Damit setzt die Bundesregierung ihre bisherige Politik fort, den völkerrechtswidrigen Einmarsch der Türkei in Nordsyrien und die Eingliederung einiger Gebiete in türkische Verwaltungsstrukturen zu dulden. Die viel beschworenen westlichen Werte spielen dann keine Rolle, wenn es um den türkischen Krieg gegen die Kurden geht. Die »feministische Außenpolitik« wird je nach Belieben an- und ausknipst. So wie es gerade passt.

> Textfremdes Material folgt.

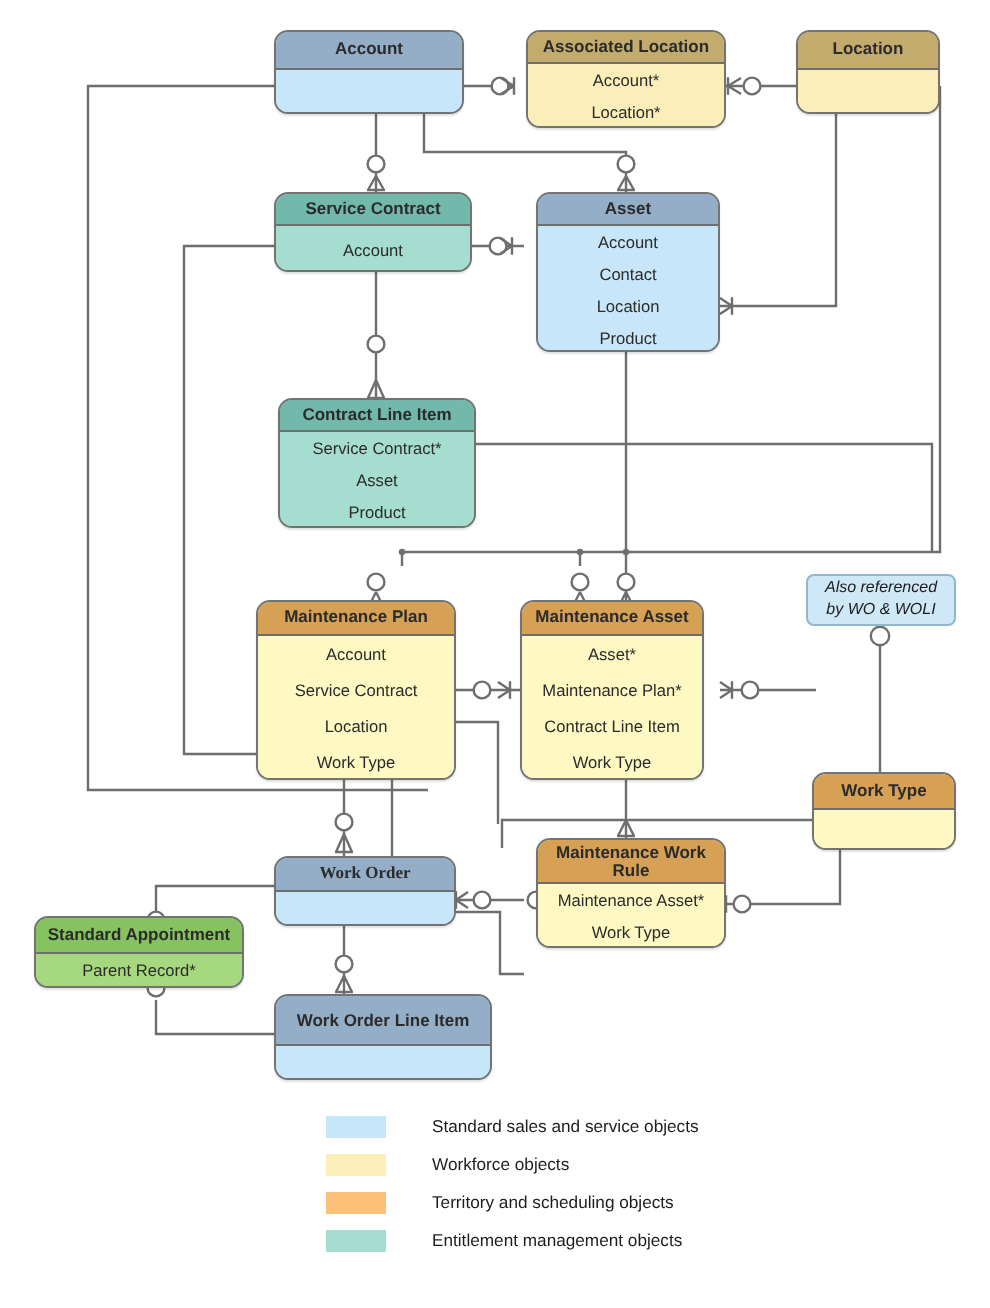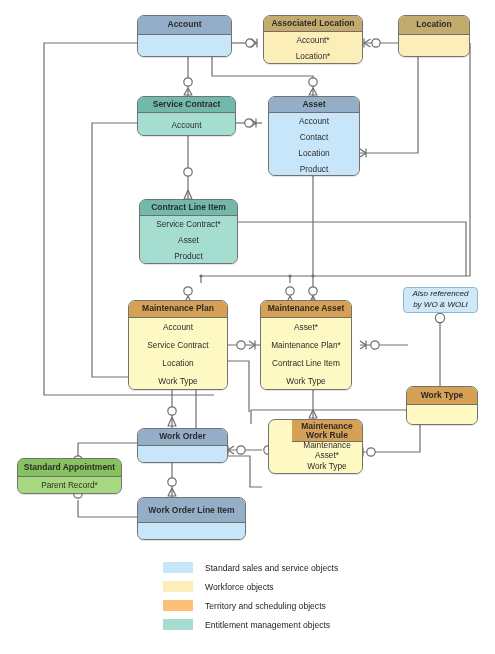--- a/index.html
+++ b/index.html
@@ -265,7 +265,7 @@
     </div>
   </div>
 
-  <div class="entity c-orange" style="left:268px;top:419px;width:95px;height:55px;padding-left:23px;">
+  <div class="entity c-orange" style="left:268px;top:419px;width:95px;height:55px;">
     <div class="hd" style="height:22px;line-height:1.05;">Maintenance Work Rule</div>
     <div class="rows">
       <div class="fld" style="height:16px;">Maintenance Asset*</div>

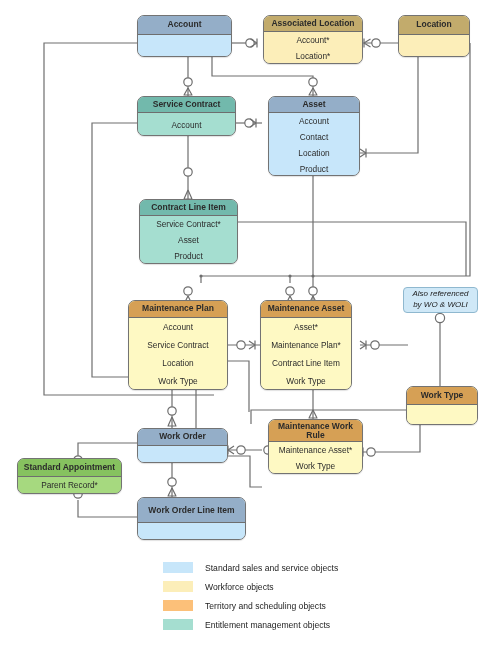--- a/index.html
+++ b/index.html
@@ -259,7 +259,7 @@
   </div>
 
   <div class="entity c-blue" style="left:137px;top:428px;width:91px;height:35px;">
-    <div class="hd" style="height:17px;">Work Order</div>
+    <div class="hd" style="height:17px;font-family:Liberation Serif, serif;">Work Order</div>
     <div class="rows">
       <div class="fld" style="height:16px;"></div>
     </div>

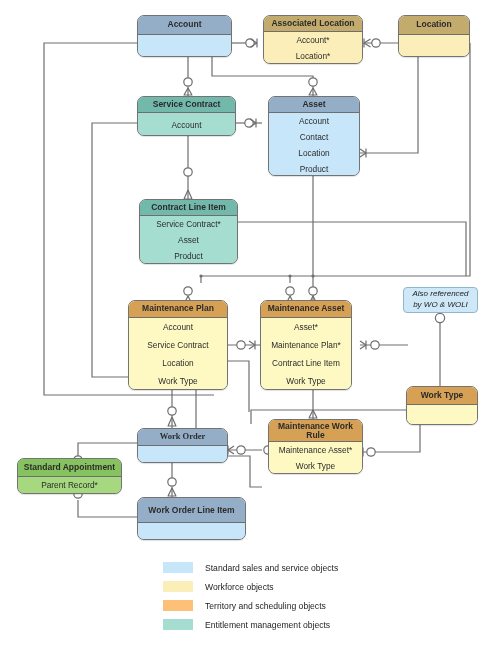--- a/index.html
+++ b/index.html
@@ -38,7 +38,7 @@
         padding:2px 3px;}
 
   #legend{position:absolute;left:163px;top:558px;width:240px;}
-  .lg-row{display:flex;align-items:center;height:19px;}
+  .lg-row{display:flex;align-items:flex-start;height:19px;gap:11px;}
   .lg-sw{width:30px;height:11px;margin-right:12px;flex:0 0 auto;}
   .lg-tx{font-size:8.6px;color:#1d1d1d;}
 </style>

Die Türkei ist mit der zahlenmäßig größten Armee ein bedeutsamer NATO-Partner und darüber hinaus eine wichtige Brücke in den Nahen und Mittleren Osten und nach Zentralasien. Aufgrund ihrer geostrategischen Bedeutung für das westliche Militärbündnis darf die AKP/MHP-Regierung ungestraft einen völkerrechtswidrigen Krieg gegen die Zivilbevölkerung führen und Präsident Erdoğan die geplante NATO-Norderweiterung als Hebel nutzen: Im Gegenzug zu einer etwaigen türkischen Zustimmung zum Beitritt Finnlands und Schwedens verlangt er Zugeständnisse für seinen Kampf gegen kurdische Organisationen. Und NATO-Generalsekretär Jens Stoltenberg wiegelt lediglich ab: »Wir müssen uns in Erinnerung rufen und verstehen, dass kein NATO-Verbündeter mehr Terrorangriffe erlitten hat als die Türkei.«

Tatsächlich stützt der Westen mit seinem Schweigen ein Regime, das innenpolitisch aktuell auf schwachen Beinen steht. Statt die demokratischen Kräfte zu stärken, unterstützen die NATO-Staaten Erdoğan bei einem Wahlkampf, der aus Krieg und ethnischen Säuberungen besteht. »Den Preis dafür zahlt die kurdische Bevölkerung – in allen Gebieten, wo sie lebt«, so die Politikwissenschaftlerin Dastan Jasim. Es wären dringend internationale Maßnahmen notwendig, um die Völkerrechtsverstöße zu beenden, Kriegsverbrechen unabhängig aufzuklären und zu ahnden sowie die türkische Regierung für die Kriegsfolgen und Zerstörungen haftbar zu machen.